Reputation: 94565
When creating a Pandas dataframe with a MultiIndex, the levels seem to always be sorted:
>>> pd.DataFrame([range(4)], columns=pd.MultiIndex.from_product([["b", "a"], [20, 10]]))
b a
20 10 20 10
0 0 1 2 3
>>> _.columns
MultiIndex(levels=[[u'a', u'b'], [10, 20]],
labels=[[1, 1, 0, 0], [1, 0, 1, 0]])
(Note how levels
is sorted.) Is this guaranteed? Knowing this can help write robust code (since we can then rely on a simple property of MultiIndices).
I can't find any guarantee in the documentation (but then this doesn't mean that it couldn't be there!).
There are also old examples (from 2015) that show a different behavior, but maybe does Pandas now offer guarantees on the ordering of levels (in the same way as Python 3.6 offers a guarantee on the order of keys in dictionaries)?
Upvotes: 8
Views: 253
Reputation: 2724
When creating a MultiIndex
using from_product()
or from_arrays()
levels will be sorted because both methods use _factorize_from_iterables()
which returns the indexes sorted.
>> list(_factorize_from_iterables([["b", "a"], [20, 10]]))
[[array([1, 0], dtype=int8), array([1, 0], dtype=int8)],
[Index(['a', 'b'], dtype='object'), Int64Index([10, 20], dtype='int64')]]
MultiIndex.from_tuples()
will also have sorted levels because it uses from_arrays()
internally.
If you set MultiIndex
without specifying a method however, levels won't be sorted.

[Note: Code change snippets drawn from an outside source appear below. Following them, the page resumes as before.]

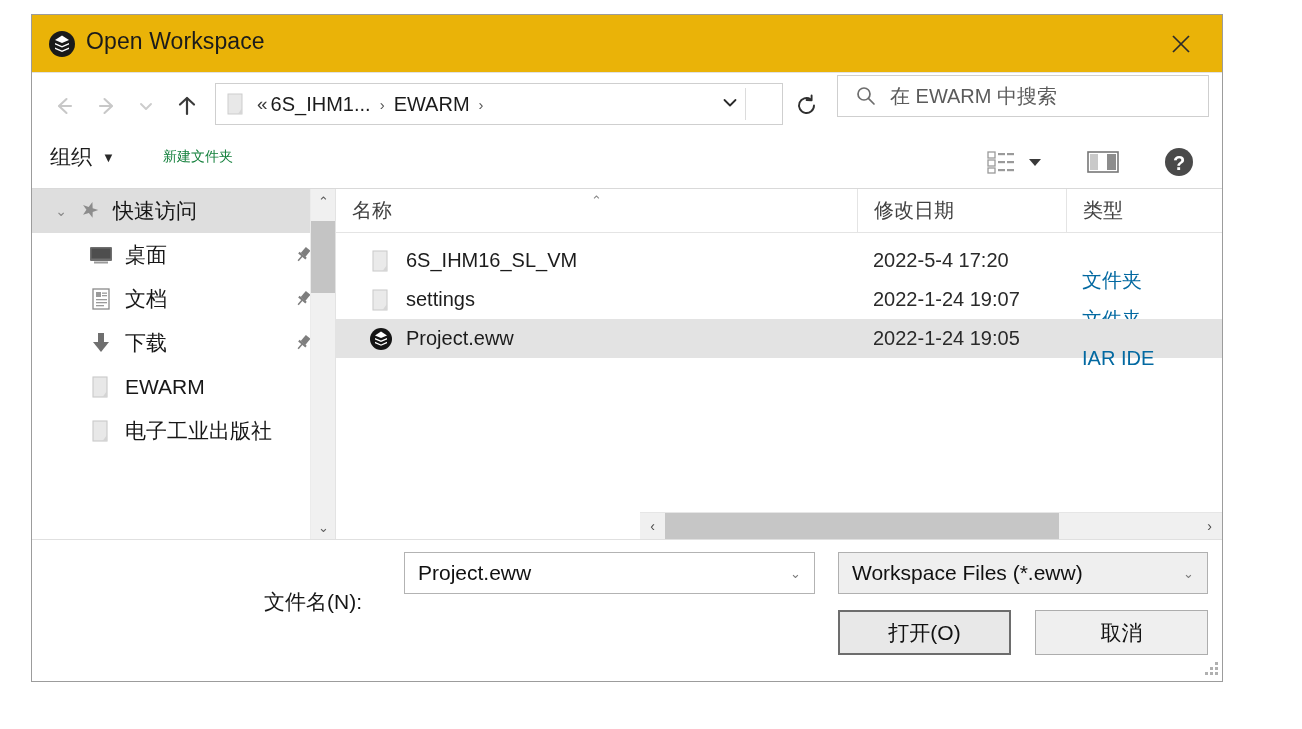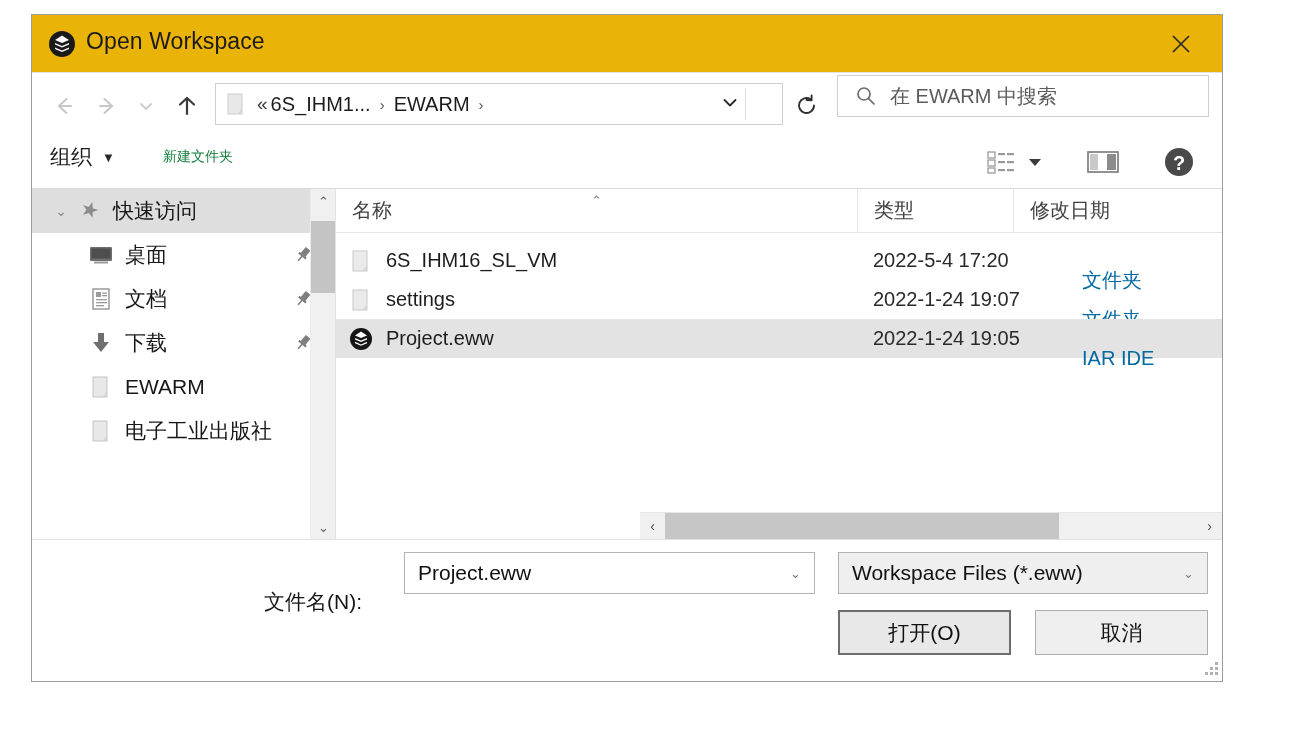--- a/index.html
+++ b/index.html
@@ -236,21 +236,21 @@
     position: relative;
     height: 39px;
     display: flex; align-items: center;
     white-space: nowrap;
   }
   .row.selected { background: #e3e3e3; }
   .cell {
     display: flex; align-items: center;
     font-size: 20px; color: #1c1c1c;
   }
-  .cell-name { width: 521px; padding-left: 12px; }
+  .cell-name { width: 521px; padding-left: 32px; }
   .cell-date { width: 209px; padding-left: 16px; color: #2a2a2a; }
   .cell-type { flex: 1 1 auto; padding-left: 16px; color: #0369a1; margin-top: 39px; }
   .row-icon {
     width: 26px; height: 24px; flex: none;
     display: flex; align-items: center; justify-content: center;
     margin-right: 12px;
   }
 
   
   .hscroll {
@@ -579,25 +579,25 @@
     </div>
 
     <div class="v-split"></div>
 
     <div class="listpane">
       <div class="list-header">
         <div class="col col-name">
           <span class="sort-caret">⌃</span>
           <span>名称</span>
         </div>
+        <div class="col col-date">
+          <span>修改日期</span>
+        </div>
         <div class="col col-type">
           <span>类型</span>
-        </div>
-        <div class="col col-date">
-          <span>修改日期</span>
         </div>
       </div>
 
       <div class="rows">
 
         <div class="row" style="margin-top:8px;">
           <div class="cell cell-name">
             <span class="row-icon">
               <svg width="22" height="24" viewBox="0 0 22 24">
                 <rect x="3" y="2" width="14" height="20" fill="#eaeaea" stroke="#cccccc" stroke-width="1.1"></rect>

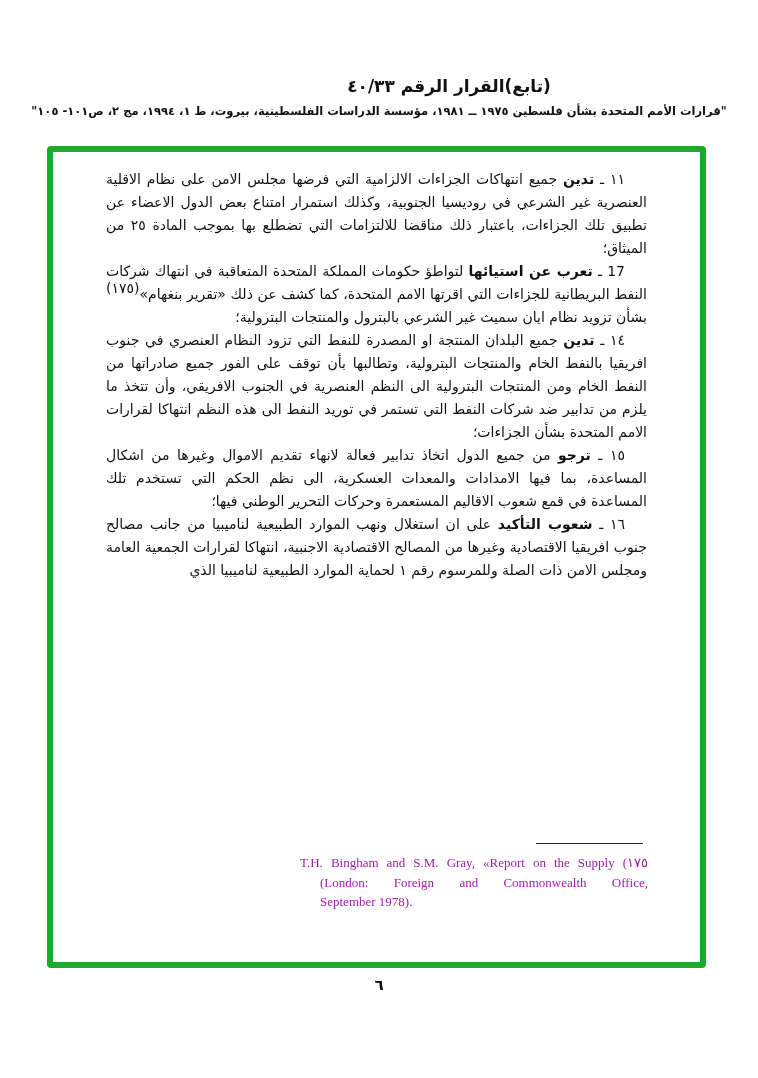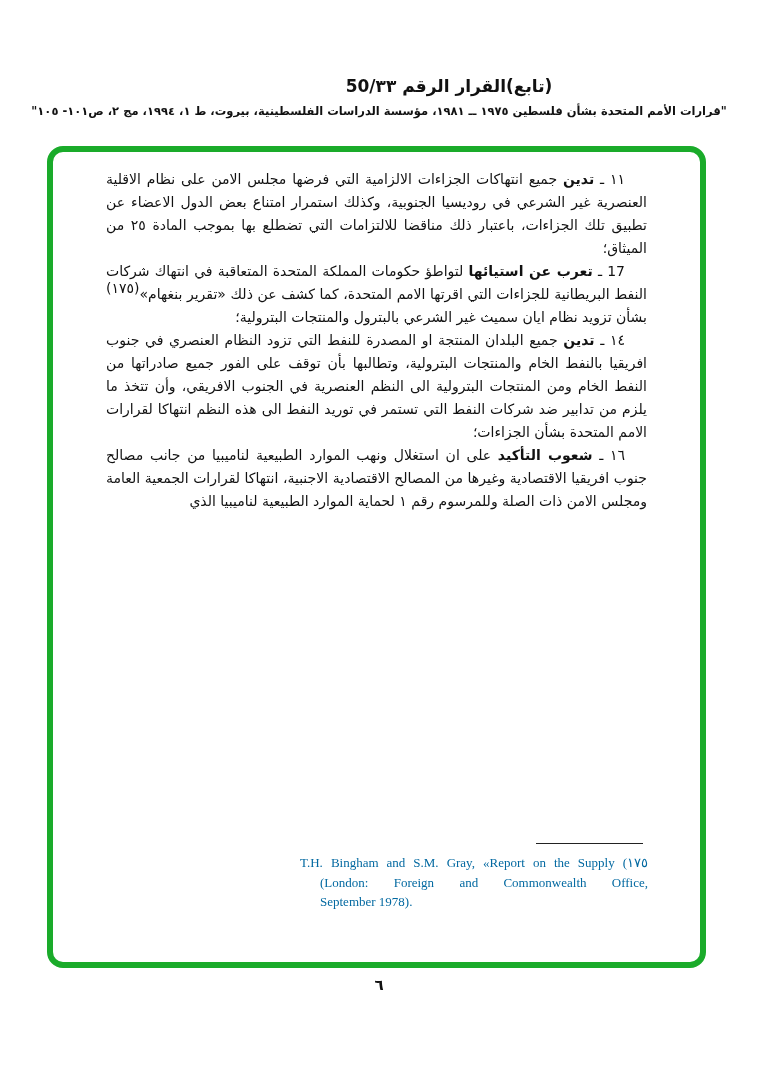--- a/index.html
+++ b/index.html
@@ -30,21 +30,21 @@
     font-weight: bold;
     font-size: 11.5px;
   }
 
   .green-frame {
     position: absolute;
     left: 47px; top: 146px;
     width: 659px; height: 822px;
     box-sizing: border-box;
     border: 6px solid #1aab2a;
-    border-radius: 16px;
+    border-radius: 4px;
   }
 
   .body-text {
     position: absolute;
     top: 16px; right: 53px;
     width: 541px;
     direction: rtl;
     text-align: justify;
     font-size: 14px;
     line-height: 23px;
@@ -68,47 +68,48 @@
   }
 
   .footnote {
     position: absolute;
     top: 701px; right: 52px;
     width: 348px;
     direction: ltr;
     font-family: "Liberation Serif", serif;
     font-size: 13px;
     line-height: 19.5px;
-    color: #0369a1;
+    color: #a21caf;
   }
   .fn-line { padding-left: 20px; }
   .fn-line:first-child { padding-left: 0; }
   .fn-line.just { text-align: justify; text-align-last: justify; }
 
   .page-number {
     position: absolute;
     top: 976px; left: 0; right: 0;
     text-align: center;
     font-weight: bold;
     font-size: 15px;
   }
 </style>
 </head>
 <body>
 
-<div class="doc-title">(تابع)القرار الرقم 50/٣٣</div>
+<div class="doc-title">(تابع)القرار الرقم ٤٠/٣٣</div>
 
 <div class="doc-source">"قرارات الأمم المتحدة بشأن فلسطين ١٩٧٥ ــ ١٩٨١، مؤسسة الدراسات الفلسطينية، بيروت، ط ١، ١٩٩٤، مج ٢، ص١٠١- ١٠٥"</div>
 
 <div class="green-frame">
 
   <div class="body-text" id="paragraphs">
       <p><span>١١ ـ </span><b>تدين</b> جميع انتهاكات الجزاءات الالزامية التي فرضها مجلس الامن على نظام الاقلية العنصرية غير الشرعي في روديسيا الجنوبية، وكذلك استمرار امتناع بعض الدول الاعضاء عن تطبيق تلك الجزاءات، باعتبار ذلك مناقضا للالتزامات التي تضطلع بها بموجب المادة ٢٥ من الميثاق؛</p>
       <p><span>17 ـ </span><b>تعرب عن استيائها</b> لتواطؤ حكومات المملكة المتحدة المتعاقبة في انتهاك شركات النفط البريطانية للجزاءات التي اقرتها الامم المتحدة، كما كشف عن ذلك «تقرير بنغهام»<sup>(١٧٥)</sup> بشأن تزويد نظام ايان سميث غير الشرعي بالبترول والمنتجات البترولية؛</p>
       <p><span>١٤ ـ </span><b>تدين</b> جميع البلدان المنتجة او المصدرة للنفط التي تزود النظام العنصري في جنوب افريقيا بالنفط الخام والمنتجات البترولية، وتطالبها بأن توقف على الفور جميع صادراتها من النفط الخام ومن المنتجات البترولية الى النظم العنصرية في الجنوب الافريقي، وأن تتخذ ما يلزم من تدابير ضد شركات النفط التي تستمر في توريد النفط الى هذه النظم انتهاكا لقرارات الامم المتحدة بشأن الجزاءات؛</p>
+      <p><span>١٥ ـ </span><b>ترجو</b> من جميع الدول اتخاذ تدابير فعالة لانهاء تقديم الاموال وغيرها من اشكال المساعدة، بما فيها الامدادات والمعدات العسكرية، الى نظم الحكم التي تستخدم تلك المساعدة في قمع شعوب الاقاليم المستعمرة وحركات التحرير الوطني فيها؛</p>
       <p><span>١٦ ـ </span><b>شعوب التأكيد</b> على ان استغلال ونهب الموارد الطبيعية لناميبيا من جانب مصالح جنوب افريقيا الاقتصادية وغيرها من المصالح الاقتصادية الاجنبية، انتهاكا لقرارات الجمعية العامة ومجلس الامن ذات الصلة وللمرسوم رقم ١ لحماية الموارد الطبيعية لناميبيا الذي</p>
     </div>
 
   <div class="footnote-rule"></div>
 
   <div class="footnote" id="footnote-lines">
       <div class="fn-line just">T.H. Bingham and S.M. Gray, «Report on the Supply <span>(١٧٥</span></div>
       <div class="fn-line just">(London: Foreign and Commonwealth Office,</div>
       <div class="fn-line">September 1978).</div>
     </div>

>> midx = pd.MultiIndex(levels=[['b', 'a'], [20, 10]],
labels=[[0, 0, 1, 1], [0, 1, 0, 1]])
>> df = pd.DataFrame(np.random.randn(4,4), columns=midx)
>> df.columns
MultiIndex(levels=[['b', 'a'], [20, 10]],
labels=[[0, 0, 1, 1], [0, 1, 0, 1]])
Above uses pandas
version 0.22.0
(released in december 29, 2017) and is tested on version 0.23.4
(latest release).
Upvotes: 3